Pediatrics Department A, Soroka University Medical Center, Beer-Sheva, Israel; Immunology Clinic, Soroka University Medical Center, and Faculty of Health Sciences, Ben-Gurion University of the Negev, Beer-Sheva, Israel; The Primary Immunodeficiency Research Laboratory, Faculty of Health Sciences, Ben-Gurion University of the Negev, Beer-Sheva, Israel.
Pediatric Department A and Immunology Service, Jeffrey Modell Foundation Center, Edmond and Lily Safra Children's Hospital, Sheba Medical Center, Tel HaShomer, Sackler Faculty of Medicine, Tel Aviv University, Israel.
Clin Immunol. 2020 Apr;213:108366. doi: 10.1016/j.clim.2020.108366. Epub 2020 Feb 21.
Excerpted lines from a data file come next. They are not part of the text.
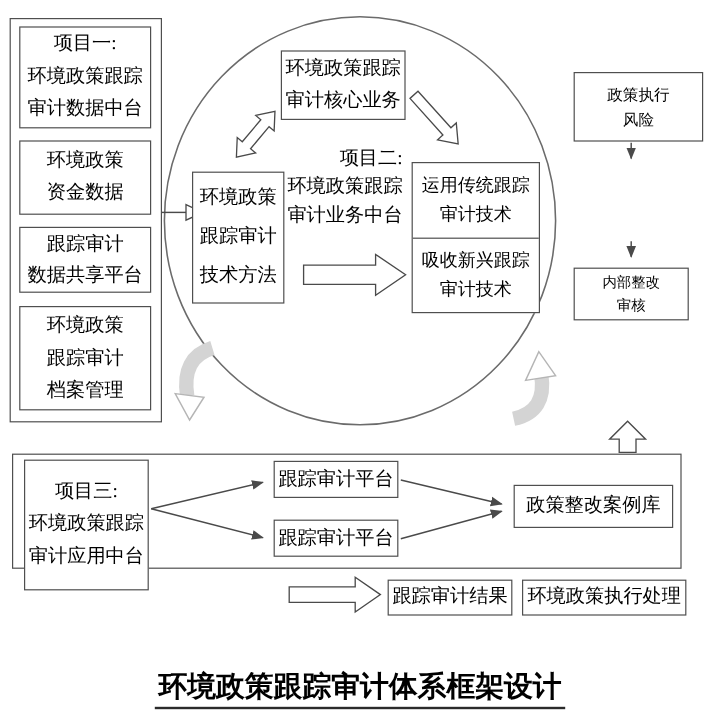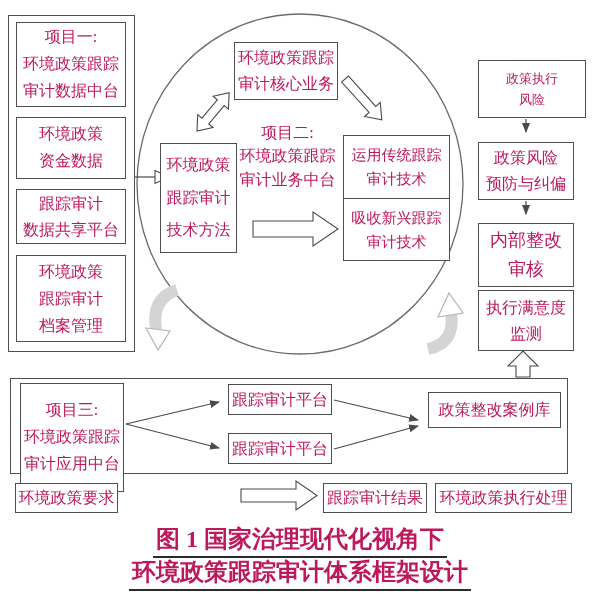--- a/index.html
+++ b/index.html
@@ -5,7 +5,7 @@
   *{box-sizing:border-box}
   body{margin:0;background:#ffffff}
   .stage{position:relative;width:600px;height:594px;background:#fff;
-         font-family:"Liberation Serif","DejaVu Serif",serif;color:#be185d;overflow:hidden}
+         font-family:"Liberation Serif","DejaVu Serif",serif;color:#000000;overflow:hidden}
   .layer{position:absolute;left:0;top:0}
   .box{position:absolute;border:1px solid #4f4f4f;background:#fff;
        display:flex;align-items:center;justify-content:center;text-align:center;

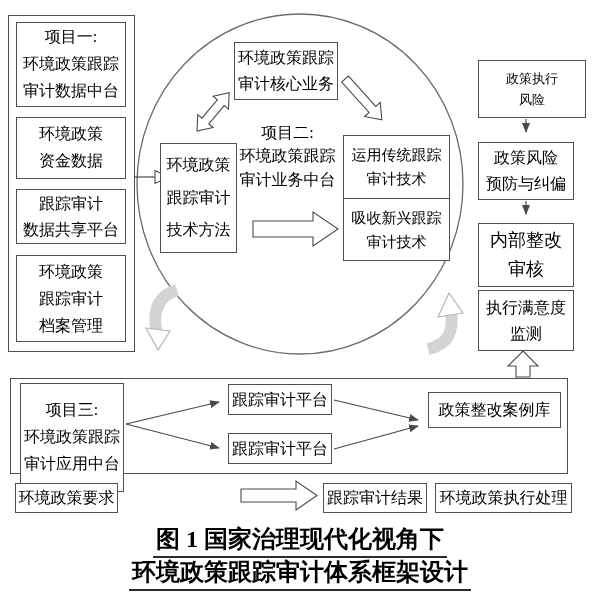--- a/index.html
+++ b/index.html
@@ -12,7 +12,7 @@
        white-space:pre-line;font-size:16px;line-height:1.6}
   .frame{position:absolute;border:1px solid #4f4f4f;background:transparent}
   .plain{position:absolute;display:flex;align-items:center;justify-content:center;
-         text-align:center;white-space:pre-line}
+         text-align:right;white-space:pre-line}
   .stack{position:absolute;border:1px solid #4f4f4f;background:#fff}
   .stack .cell{display:flex;align-items:center;justify-content:center;text-align:center;
                white-space:pre-line;font-size:15px;line-height:1.6;height:62px}

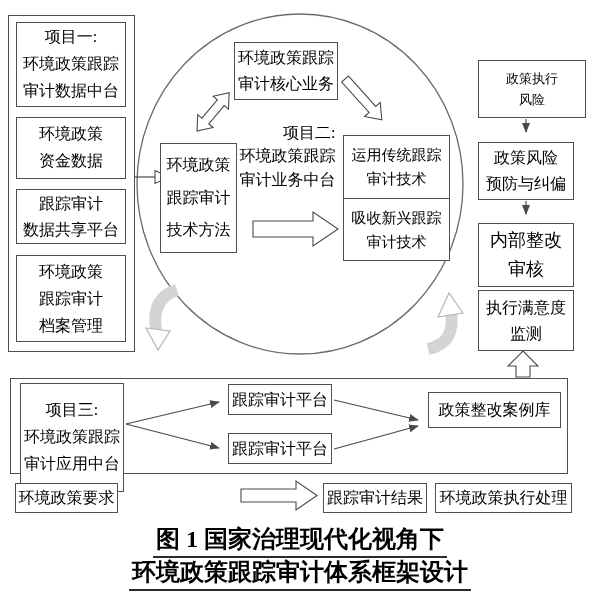--- a/index.html
+++ b/index.html
@@ -92,8 +92,6 @@
 
   <div class="box" style="left:478px;top:60px;width:108px;height:58px;font-size:13px;line-height:1.62">政策执行
 风险</div>
-  <div class="box" style="left:478px;top:142px;width:96px;height:58px;font-size:16px;line-height:1.62">政策风险
-预防与纠偏</div>
   <div class="box" style="left:478px;top:223px;width:96px;height:64px;font-size:18px;line-height:1.62">内部整改
 审核</div>
   <div class="box" style="left:478px;top:290px;width:96px;height:61px;font-size:16px;line-height:1.62">执行满意度

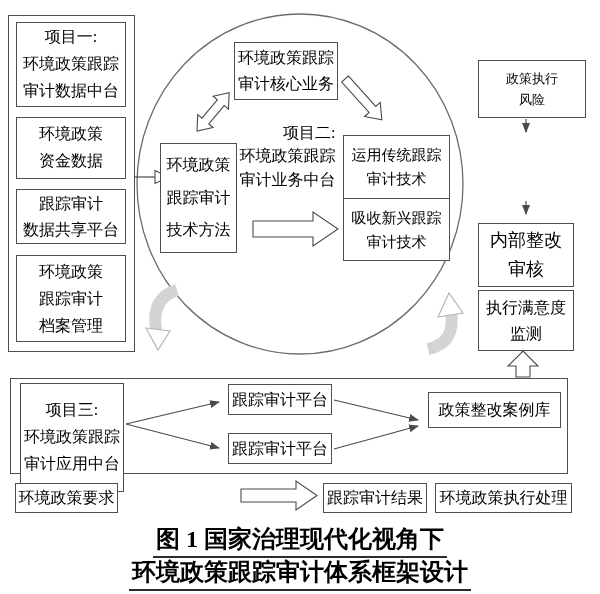--- a/index.html
+++ b/index.html
@@ -92,7 +92,7 @@
 
   <div class="box" style="left:478px;top:60px;width:108px;height:58px;font-size:13px;line-height:1.62">政策执行
 风险</div>
-  <div class="box" style="left:478px;top:223px;width:96px;height:64px;font-size:18px;line-height:1.62">内部整改
+  <div class="box" style="left:478px;top:223px;width:96px;height:44px;font-size:12px;line-height:1.62">内部整改
 审核</div>
   <div class="box" style="left:478px;top:290px;width:96px;height:61px;font-size:16px;line-height:1.62">执行满意度
 监测</div>

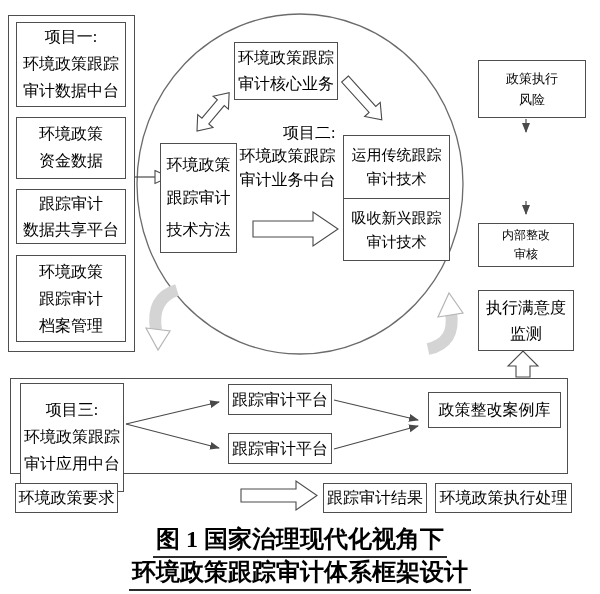--- a/index.html
+++ b/index.html
@@ -94,8 +94,6 @@
 风险</div>
   <div class="box" style="left:478px;top:223px;width:96px;height:44px;font-size:12px;line-height:1.62">内部整改
 审核</div>
-  <div class="box" style="left:478px;top:290px;width:96px;height:61px;font-size:16px;line-height:1.62">执行满意度
-监测</div>
 
   <div class="frame" style="left:10px;top:378px;width:558px;height:96px"></div>
   <div class="box" style="left:20px;top:383px;width:104px;height:109px;font-size:16px;line-height:1.68">项目三:

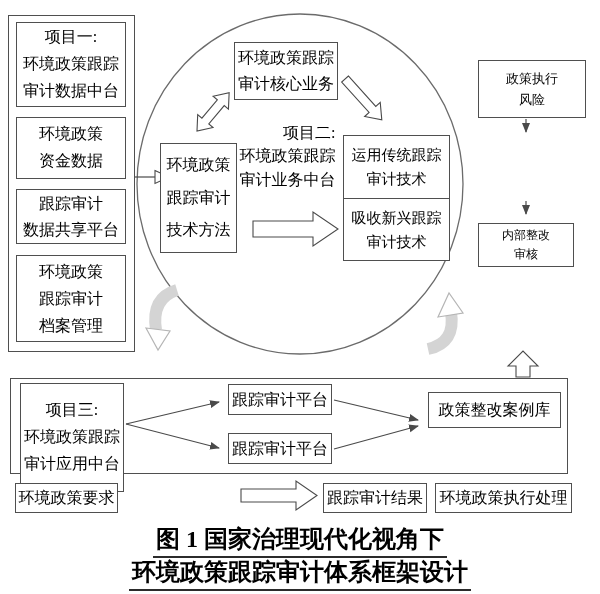--- a/index.html
+++ b/index.html
@@ -101,7 +101,7 @@
 审计应用中台</div>
   <div class="box" style="left:228px;top:384px;width:104px;height:31px">跟踪审计平台</div>
   <div class="box" style="left:228px;top:433px;width:104px;height:31px">跟踪审计平台</div>
-  <div class="box" style="left:428px;top:392px;width:133px;height:36px;font-size:16px">政策整改案例库</div>
+  <div class="box" style="left:428px;top:404px;width:133px;height:36px;font-size:16px">政策整改案例库</div>
 
   <div class="box" style="left:15px;top:483px;width:103px;height:30px">环境政策要求</div>
   <div class="box" style="left:435px;top:483px;width:137px;height:30px">环境政策执行处理</div>

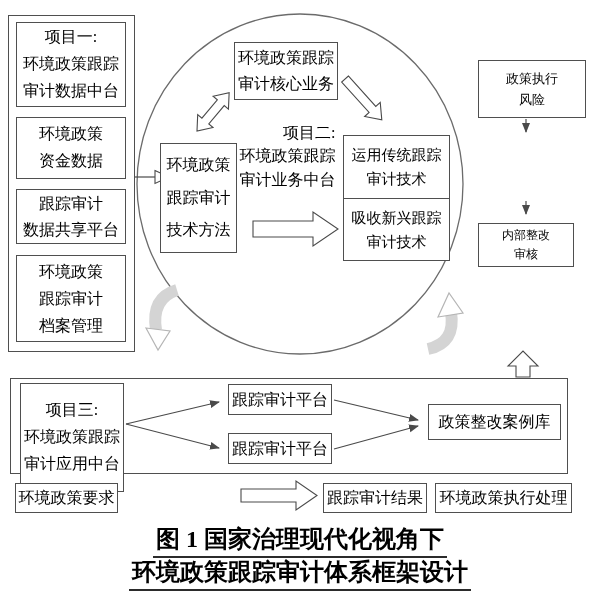--- a/index.html
+++ b/index.html
@@ -103,7 +103,6 @@
   <div class="box" style="left:228px;top:433px;width:104px;height:31px">跟踪审计平台</div>
   <div class="box" style="left:428px;top:404px;width:133px;height:36px;font-size:16px">政策整改案例库</div>
 
-  <div class="box" style="left:15px;top:483px;width:103px;height:30px">环境政策要求</div>
   <div class="box" style="left:435px;top:483px;width:137px;height:30px">环境政策执行处理</div>
   <div class="box" style="left:323px;top:483px;width:104px;height:30px">跟踪审计结果</div>
 

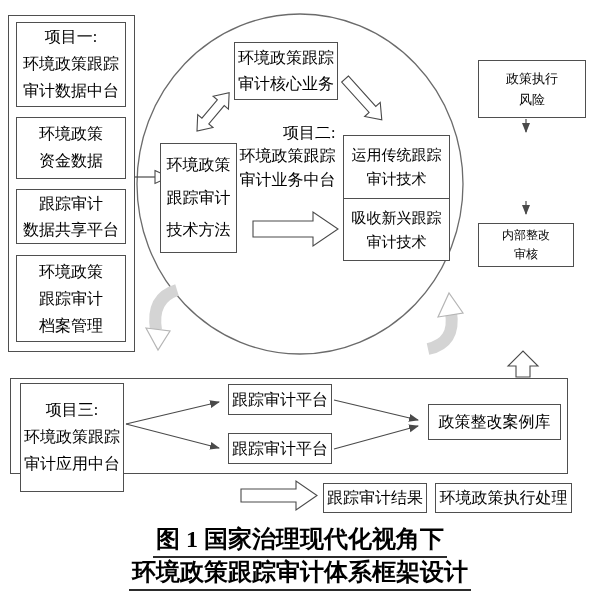--- a/index.html
+++ b/index.html
@@ -106,9 +106,6 @@
   <div class="box" style="left:435px;top:483px;width:137px;height:30px">环境政策执行处理</div>
   <div class="box" style="left:323px;top:483px;width:104px;height:30px">跟踪审计结果</div>
 
-  <div class="caption" style="top:523px">
-    <span>图 1 国家治理现代化视角下</span>
-  </div>
   <div class="caption" style="top:556px">
     <span>环境政策跟踪审计体系框架设计</span>
   </div>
The nuclease Artemis is a enzyme for V(D)J recombination allowing for the creation of T and B lymphocytes as well as for the repair of radiation-induced DNA double strand breaks encoded by the DCLRE1C gene. Artemis-null mutations are a known cause of severe combined immunodeficiencies (SCIDs) with radiosensitivity. Hypomorphic mutations in Artemis have been reported to cause a "leaky SCID"" phenotype, typically with hypogammaglobulinemia. We present four patients, all harboring the same unique hypomorphic mutation in the DCLRE1C gene, an 8-base pair insertion (c.1299_1306dup, p.Cys436*) presenting with a relatively mild phenotype including pulmonary infectious EBV-related lymphoproliferative diseases, an autoimmune phenomenon. Non-typical findings of IgG hypergammaglobulinemia accompanied by IgA and IgE deficiency were recorded in all patients. The typical viral, fungal, and opportunistic infections were absent, and patients reached a relatively old age.
核酸酶 Artemis 是 V(D)J 重组的一种酶,允许 T 和 B 淋巴细胞的产生,以及由 DCLRE1C 基因编码的辐射诱导的 DNA 双链断裂的修复。Artemis 缺失突变是一种已知的严重联合免疫缺陷(SCID)的原因,伴有辐射敏感性。Artemis 的功能降低突变已被报道导致“渗漏性 SCID”表型,通常伴有低丙种球蛋白血症。我们介绍了 4 名患者,他们都携带 DCLRE1C 基因中的同一独特的功能降低突变,即 8 个碱基对插入(c.1299_1306dup,p.Cys436*),表现出相对较轻的表型,包括与 EBV 相关的肺感染性淋巴组织增生性疾病和自身免疫现象。所有患者均记录到非典型 IgG 高丙种球蛋白血症伴 IgA 和 IgE 缺乏。典型的病毒、真菌和机会性感染不存在,患者达到相对较老的年龄。